[Task prompt] Type out the entries again, matching each one exactly.

☆ ☆ ☆ ☆

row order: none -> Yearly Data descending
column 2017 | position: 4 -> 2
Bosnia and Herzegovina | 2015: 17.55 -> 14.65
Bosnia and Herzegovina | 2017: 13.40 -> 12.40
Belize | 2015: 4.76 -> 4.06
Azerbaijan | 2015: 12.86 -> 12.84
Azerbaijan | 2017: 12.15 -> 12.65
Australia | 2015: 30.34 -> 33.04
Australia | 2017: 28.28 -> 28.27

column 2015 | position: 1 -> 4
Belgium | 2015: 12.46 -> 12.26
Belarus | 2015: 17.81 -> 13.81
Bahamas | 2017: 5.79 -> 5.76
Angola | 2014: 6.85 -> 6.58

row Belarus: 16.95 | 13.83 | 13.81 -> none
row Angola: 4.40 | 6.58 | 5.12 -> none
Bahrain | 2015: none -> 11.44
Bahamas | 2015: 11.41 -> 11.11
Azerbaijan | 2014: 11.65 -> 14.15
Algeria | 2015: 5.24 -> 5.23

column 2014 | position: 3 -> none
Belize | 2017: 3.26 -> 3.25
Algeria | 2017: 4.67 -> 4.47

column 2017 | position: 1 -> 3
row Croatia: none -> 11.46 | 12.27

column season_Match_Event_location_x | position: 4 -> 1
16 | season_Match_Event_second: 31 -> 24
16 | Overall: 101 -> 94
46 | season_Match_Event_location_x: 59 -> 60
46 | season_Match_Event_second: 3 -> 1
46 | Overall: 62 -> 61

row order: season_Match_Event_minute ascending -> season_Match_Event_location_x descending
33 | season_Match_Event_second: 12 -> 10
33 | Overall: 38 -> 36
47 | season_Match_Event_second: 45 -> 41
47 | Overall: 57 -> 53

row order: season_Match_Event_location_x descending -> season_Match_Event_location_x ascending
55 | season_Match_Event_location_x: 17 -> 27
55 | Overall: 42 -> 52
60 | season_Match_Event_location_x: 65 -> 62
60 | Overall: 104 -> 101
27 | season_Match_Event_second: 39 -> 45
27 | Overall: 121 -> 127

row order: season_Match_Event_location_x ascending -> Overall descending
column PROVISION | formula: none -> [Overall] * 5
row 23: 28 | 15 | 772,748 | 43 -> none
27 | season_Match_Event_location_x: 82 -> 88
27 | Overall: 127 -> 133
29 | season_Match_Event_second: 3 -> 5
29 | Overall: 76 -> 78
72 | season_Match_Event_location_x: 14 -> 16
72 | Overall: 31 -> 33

☆ ☆ ☆ ☆

[Output for this exercise]
row order: none -> Yearly Data descending
column 2017 | position: 4 -> 2
Bosnia and Herzegovina | 2015: 17.55 -> 14.65
Bosnia and Herzegovina | 2017: 13.40 -> 12.40
Belize | 2015: 4.76 -> 4.06
Azerbaijan | 2015: 12.86 -> 12.84
Azerbaijan | 2017: 12.15 -> 12.65
Australia | 2015: 30.34 -> 33.04
Australia | 2017: 28.28 -> 28.27

column 2015 | position: 1 -> 4
Belgium | 2015: 12.46 -> 12.26
Belarus | 2015: 17.81 -> 13.81
Bahamas | 2017: 5.79 -> 5.76
Angola | 2014: 6.85 -> 6.58

row Belarus: 16.95 | 13.83 | 13.81 -> none
row Angola: 4.40 | 6.58 | 5.12 -> none
Bahrain | 2015: none -> 11.44
Bahamas | 2015: 11.41 -> 11.11
Azerbaijan | 2014: 11.65 -> 14.15
Algeria | 2015: 5.24 -> 5.23

column 2014 | position: 3 -> none
Belize | 2017: 3.26 -> 3.25
Algeria | 2017: 4.67 -> 4.47

column 2017 | position: 1 -> 3
row Croatia: none -> 11.46 | 12.27

column season_Match_Event_location_x | position: 4 -> 1
16 | season_Match_Event_second: 31 -> 24
16 | Overall: 101 -> 94
46 | season_Match_Event_location_x: 59 -> 60
46 | season_Match_Event_second: 3 -> 1
46 | Overall: 62 -> 61

row order: season_Match_Event_minute ascending -> season_Match_Event_location_x descending
33 | season_Match_Event_second: 12 -> 10
33 | Overall: 38 -> 36
47 | season_Match_Event_second: 45 -> 41
47 | Overall: 57 -> 53

row order: season_Match_Event_location_x descending -> season_Match_Event_location_x ascending
55 | season_Match_Event_location_x: 17 -> 27
55 | Overall: 42 -> 52
60 | season_Match_Event_location_x: 65 -> 62
60 | Overall: 104 -> 101
27 | season_Match_Event_second: 39 -> 45
27 | Overall: 121 -> 127

row order: season_Match_Event_location_x ascending -> Overall descending
column PROVISION | formula: none -> [Overall] * 5
row 23: 28 | 15 | 772,748 | 43 -> none
27 | season_Match_Event_location_x: 82 -> 88
27 | Overall: 127 -> 133
29 | season_Match_Event_second: 3 -> 5
29 | Overall: 76 -> 78
72 | season_Match_Event_location_x: 14 -> 16
72 | Overall: 31 -> 33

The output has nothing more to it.